Toutes les femmes majeures ou mineures bénéficient d’une prise en charge de leur IVG, avec dispense totale d’avance des frais. Plus d’informations sur la page : « Interruption volontaire de grossesse : votre prise en charge ».

Les étapes de l'IVG - vidéo ivg.gouv.fr

L'IVG pour interruption volontaire de grossesse est possible pour toutes les femmes, majeures et mineures, qui ne souhaitent pas poursuivre leur grossesse.

Elle peut être pratiquée jusqu'à la fin de la 14e semaines de grossesse, soit 16 semaines après le 1er jour des dernières règles.

Elle est prise en charge à 100 % par l'Assurance Maladie, sans avance de frais.
Les femmes mineurs n'ont pas besoin d'autorisation parentale, mais doivent être accompagnées d'une personne majeure de leur choix.
Une fois la décision prise d'avorter, il est important de prendre un rendez-vous sans tarder car les délais de prise en charge peuvent être longs.

[Sur l'écran apparaît une liste :

  • cabinet de médecin ou sage-femme
  • centre de santé
  • centre de santé sexuelle
  • hôpital ou clinique]

En premier lieu, il faut consulter un médecin, généraliste ou gynécologue, ou bien une sage-femme.
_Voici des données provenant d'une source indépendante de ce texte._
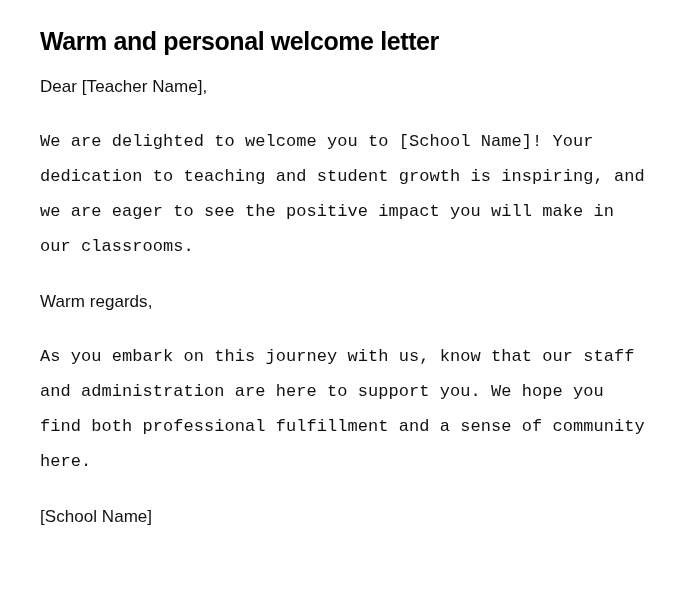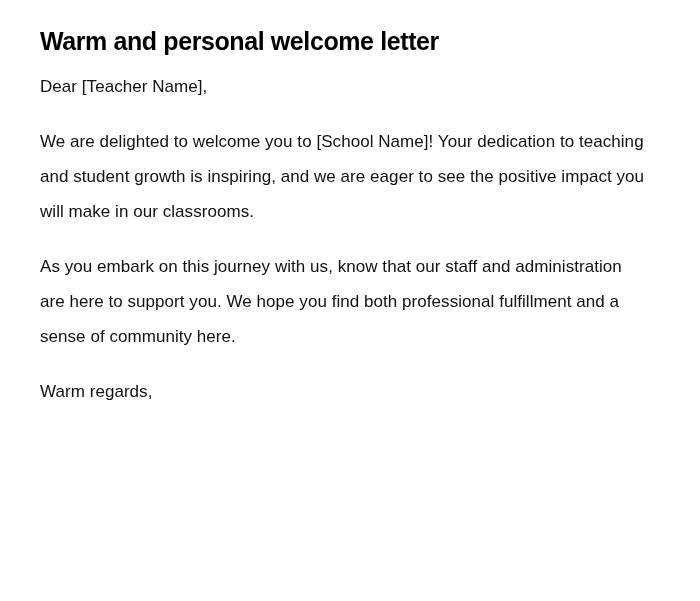"We are delighted to welcome" .para.wide { font-family: none -> Liberation Mono, monospace }
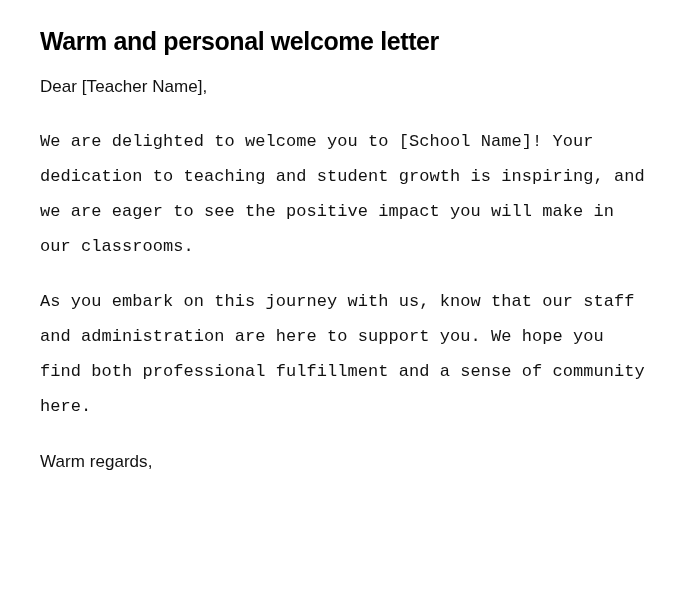"As you embark on this" p.para { order: before "Warm regards," -> after "Warm regards," }
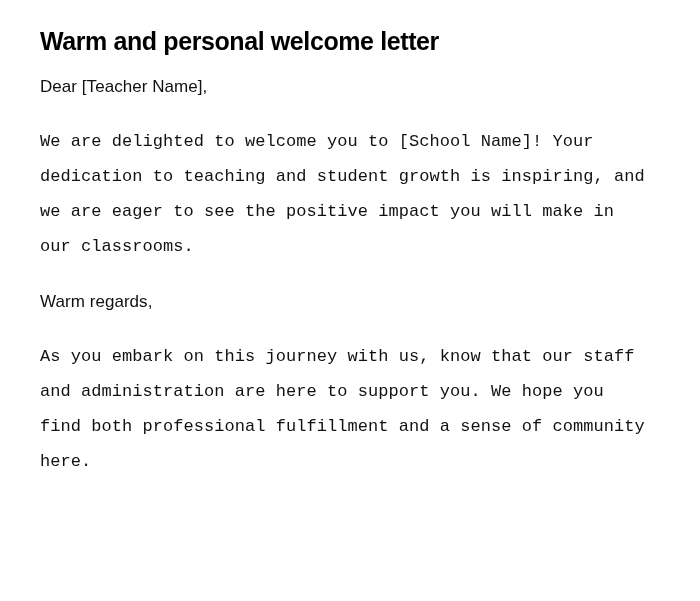"[School Name]" p.para { html: none -> <p>[School Name]</p> }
Ce rendez-vous comprend un temps d'information. C'est l'occasion de poser toutes les questions que l'on peut avoir.

Dans un second temps, lors du même rendez-vous ou lors d'un second rendez-vous, le médecin ou la sage-femme recueille votre consentement pour pratiquer l'IVG.

Pour les femmes mineures, une consultation psychosociale est obligatoire avant le recueil du consentement.
Les femmes majeures peuvent en bénéficier si elles en ressentent le besoin.

2 méthodes d'avortement sont pratiqués en France :

  • instrumentale ;
  • médicamenteuse.

Chaque femme peut choisir sa méthode en fonction de l'avancement de la grossesse.

L'IVG médicamenteuse consiste à prendre 2 médicaments à 24/48 heures d'intervalle. Ils peuvent être pris à votre domicile ou sur le lieu d'exercice du professionnel de santé. Cette méthode est possible jusqu'à 7 semaines de grossesse.
 
L'IVG instrumentale est une intervention consistant à aspirer l'oeuf dans l'utérus. Elle se déroule : à l'hôpital, en clinique ou bien dan certains centres de santé agréés. Elle est pratiquée sous anesthésie générale ou locale. Elle est possible jusqu'à 14 semaines de grossesse.

14 à 21 jours après l'IVG une consultation de suivi est nécessaire pour s'assurer que la grossesse est bien interrompue.

Vous voulez en savoir plus sur l'IVG ? Vous avez besoin de conseils ? Consultez le site : IVG.gouv.fr ou contactez le 0 800 08 11 11.

[Logo Ministère de la Santé et de la prévention]

Pour en savoir plus sur l’IVG

 

(1) Loi du 2 mars 2022 visant à renforcer le droit à l’avortement.
(2) Décret du 19 février 2022 relatif aux conditions de réalisation des interruptions volontaires de grossesse par voie médicamenteuse hors établissements de santé.